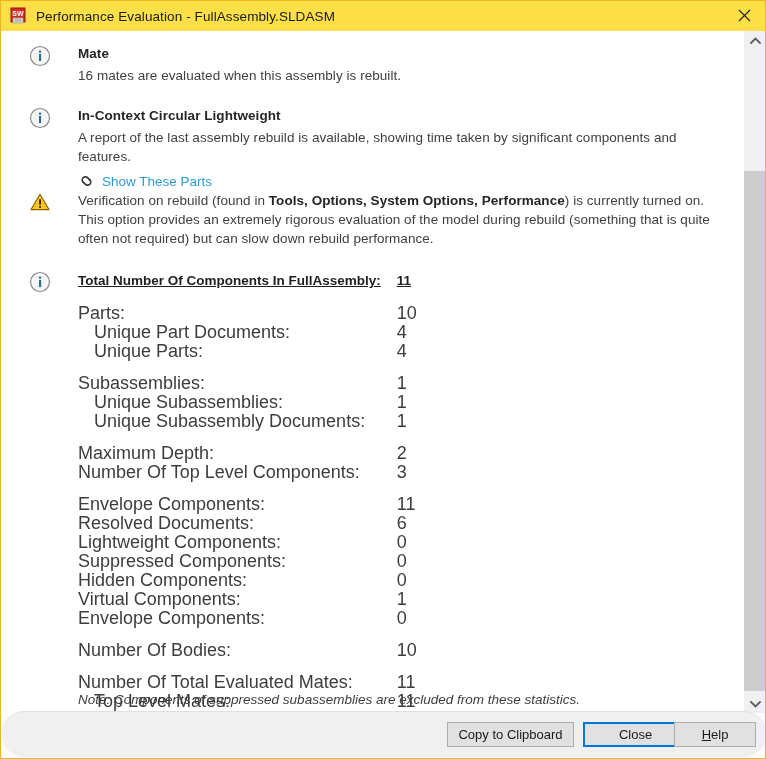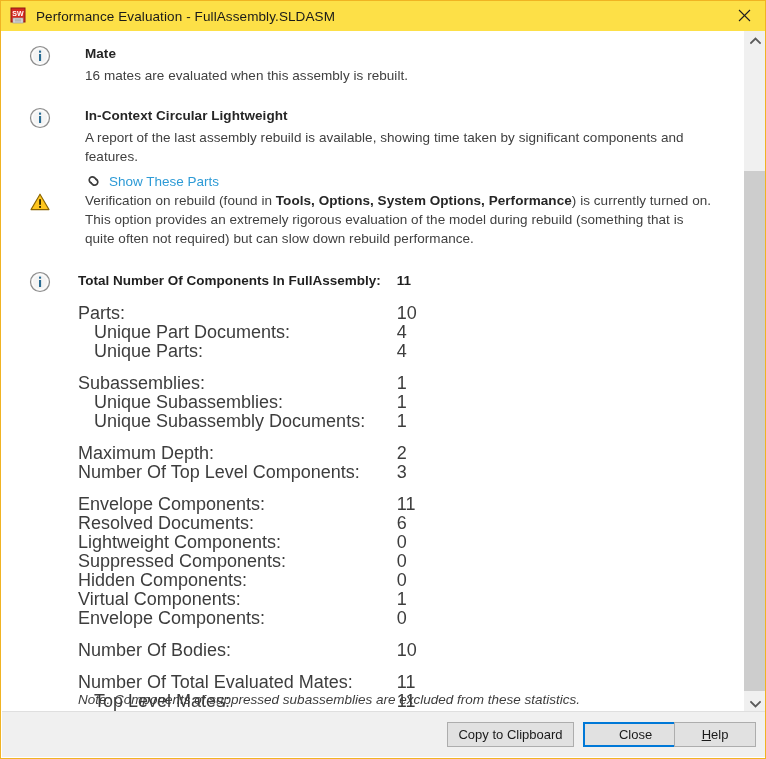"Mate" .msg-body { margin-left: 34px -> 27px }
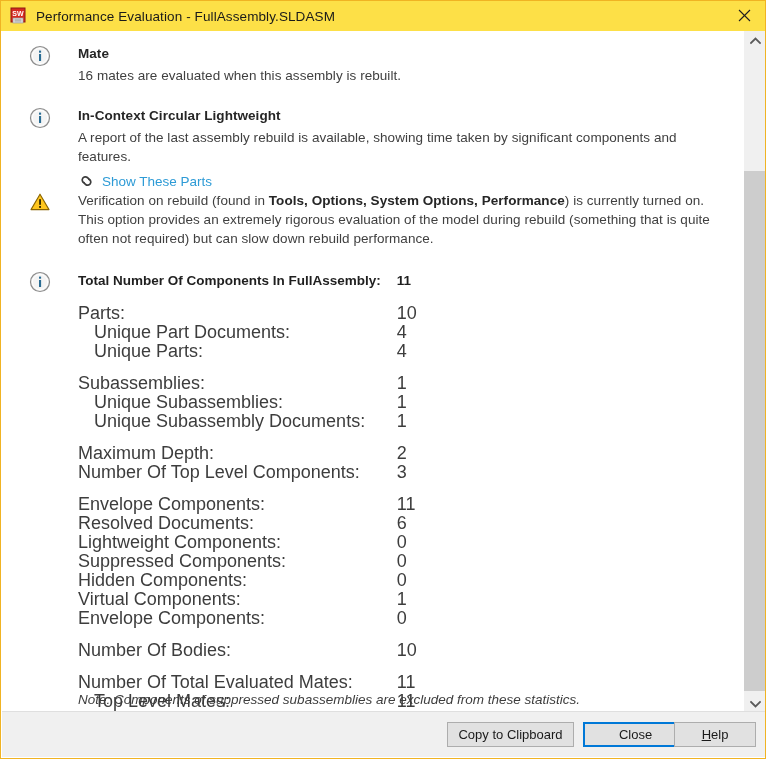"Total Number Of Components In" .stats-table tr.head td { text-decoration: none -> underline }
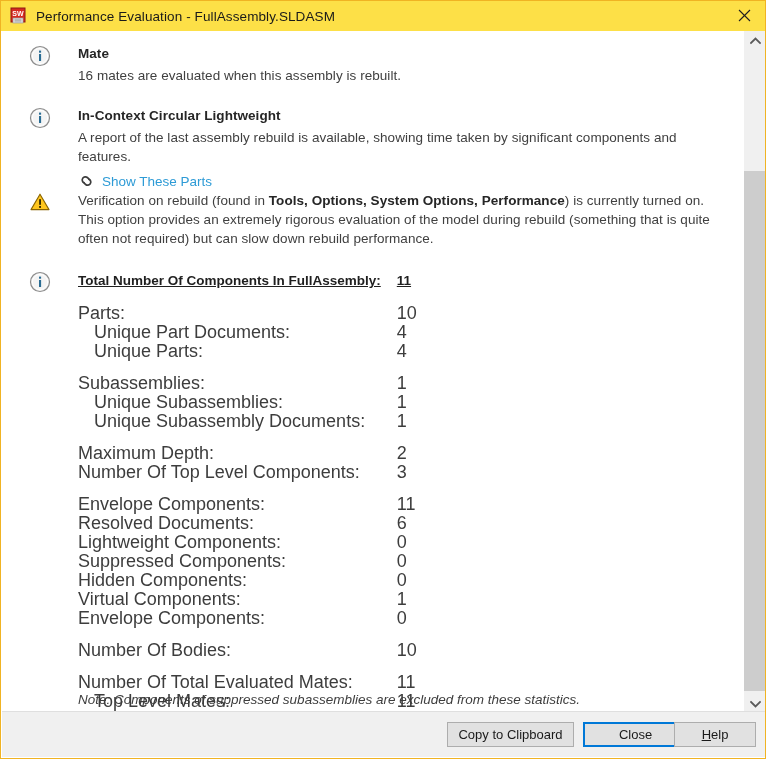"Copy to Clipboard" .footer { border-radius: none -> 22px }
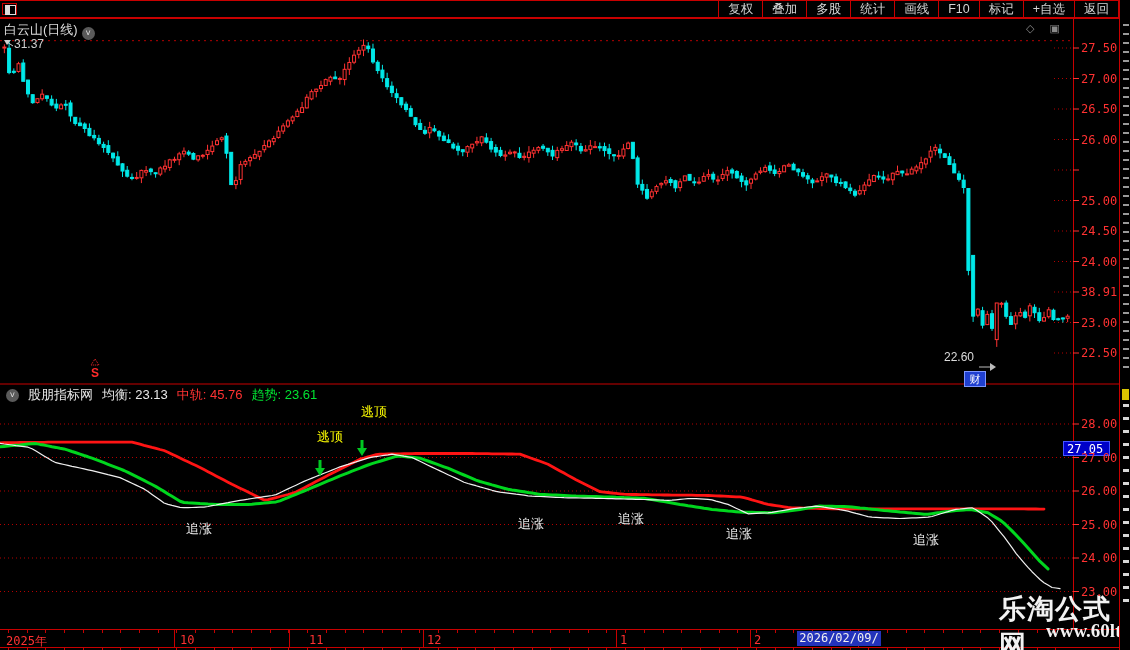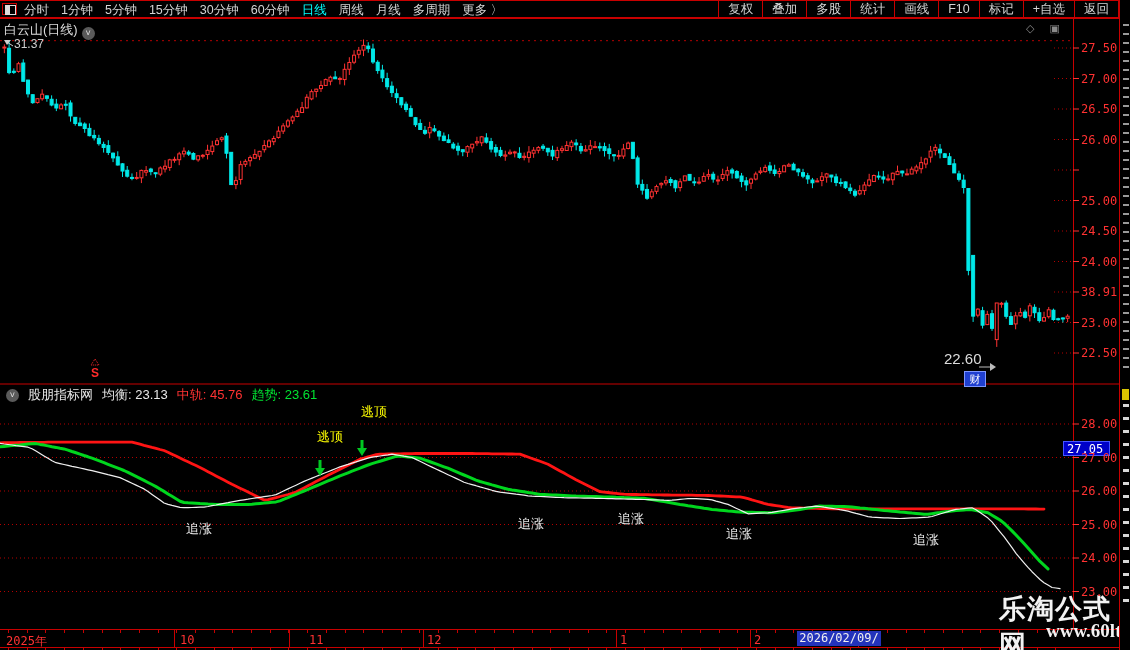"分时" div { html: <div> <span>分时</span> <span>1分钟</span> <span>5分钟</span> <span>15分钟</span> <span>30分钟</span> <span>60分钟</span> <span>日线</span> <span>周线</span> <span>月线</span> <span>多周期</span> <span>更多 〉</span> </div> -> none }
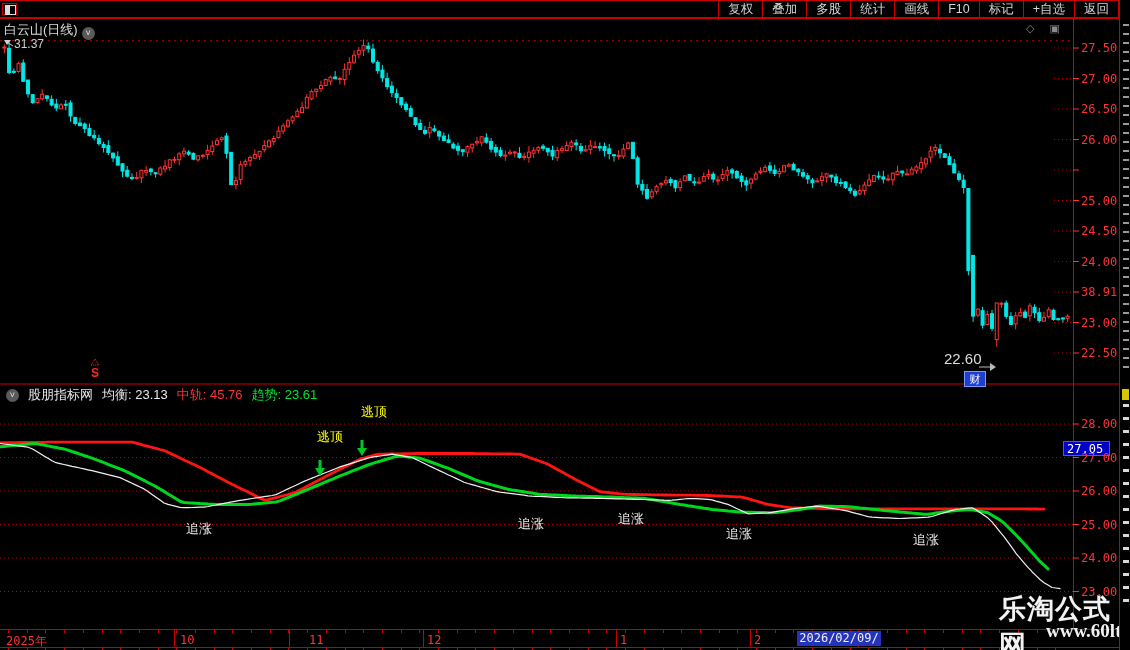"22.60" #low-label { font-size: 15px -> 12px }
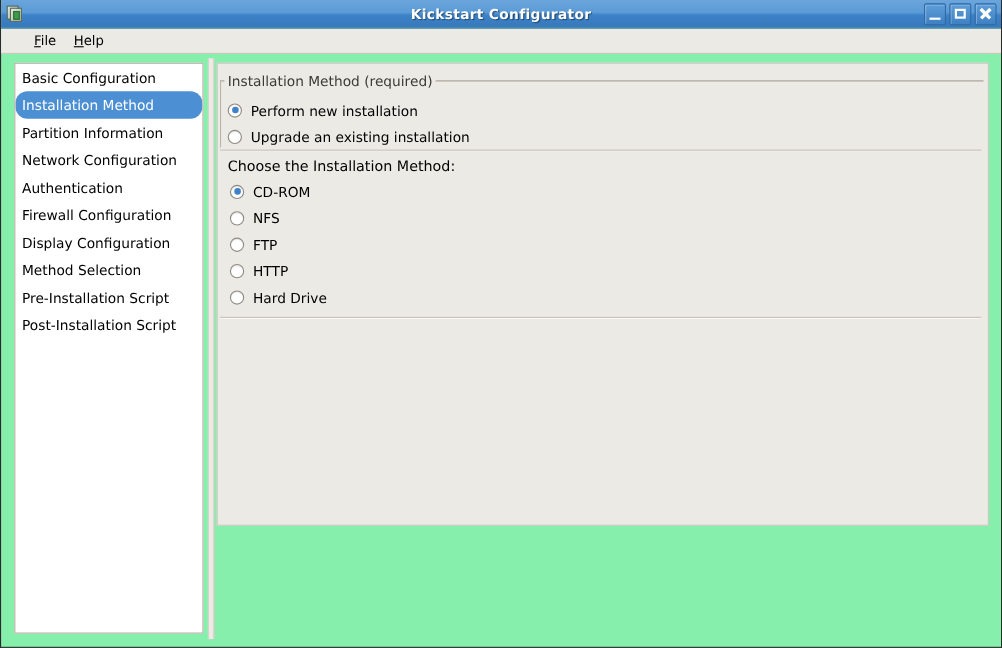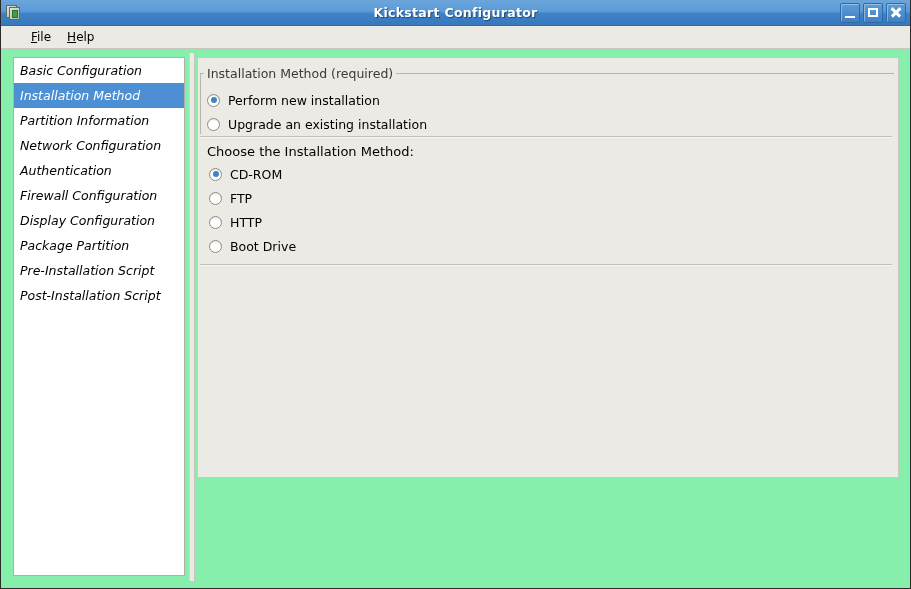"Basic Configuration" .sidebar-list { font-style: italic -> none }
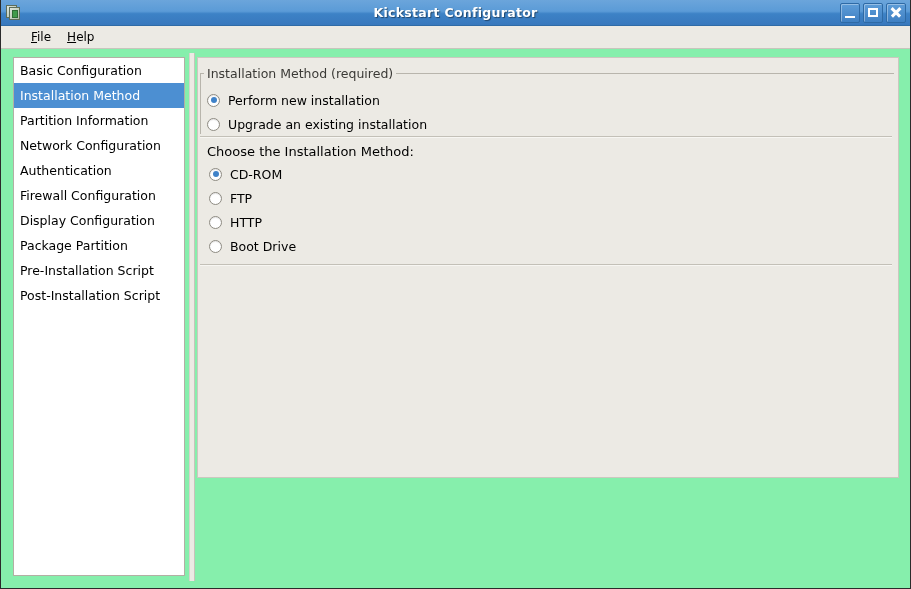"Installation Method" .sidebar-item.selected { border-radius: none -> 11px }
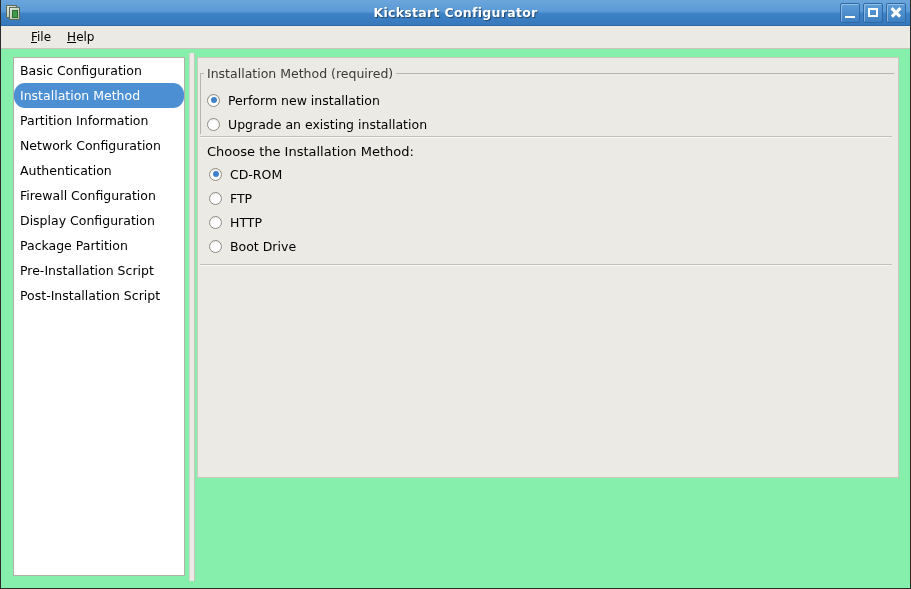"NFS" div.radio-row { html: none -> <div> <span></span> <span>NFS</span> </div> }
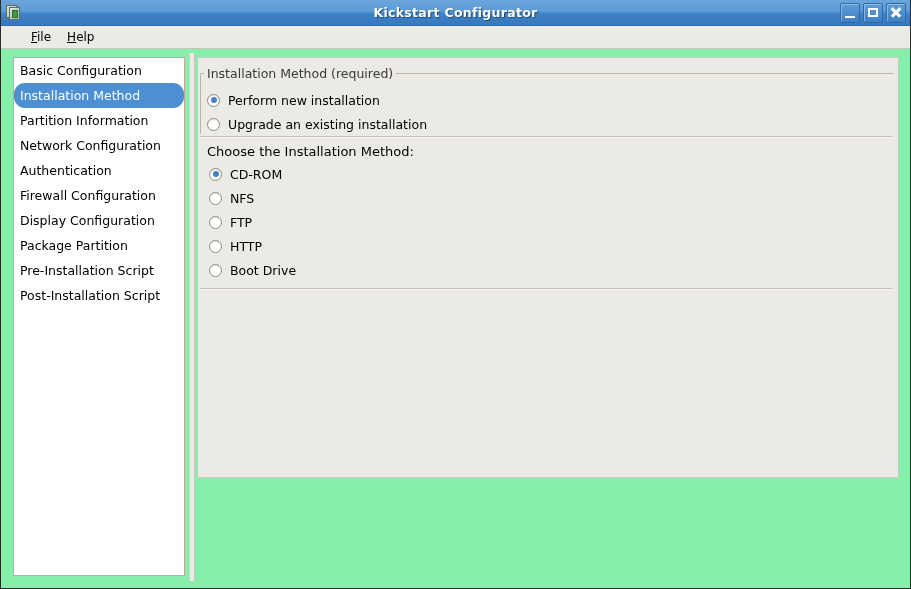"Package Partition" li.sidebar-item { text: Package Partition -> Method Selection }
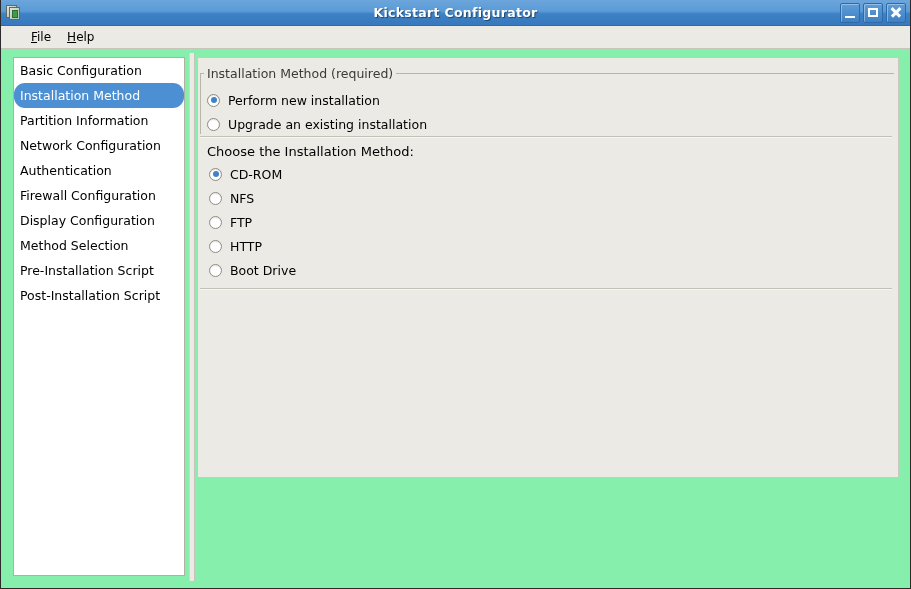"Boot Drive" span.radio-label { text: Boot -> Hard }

*****

What you should do
In the copy, include no pictures, but repeat the listing exactly.

Task answer
"Mate" .msg-body { margin-left: 34px -> 27px }
"Total Number Of Components In" .stats-table tr.head td { text-decoration: none -> underline }
"Copy to Clipboard" .footer { border-radius: none -> 22px }
"分时" div { html: <div> <span>分时</span> <span>1分钟</span> <span>5分钟</span> <span>15分钟</span> <span>30分钟</span> <span>60分钟</span> <span>日线</span> <span>周线</span> <span>月线</span> <span>多周期</span> <span>更多 〉</span> </div> -> none }
"22.60" #low-label { font-size: 15px -> 12px }
"Basic Configuration" .sidebar-list { font-style: italic -> none }
"Installation Method" .sidebar-item.selected { border-radius: none -> 11px }
"NFS" div.radio-row { html: none -> <div> <span></span> <span>NFS</span> </div> }
"Package Partition" li.sidebar-item { text: Package Partition -> Method Selection }
"Boot Drive" span.radio-label { text: Boot -> Hard }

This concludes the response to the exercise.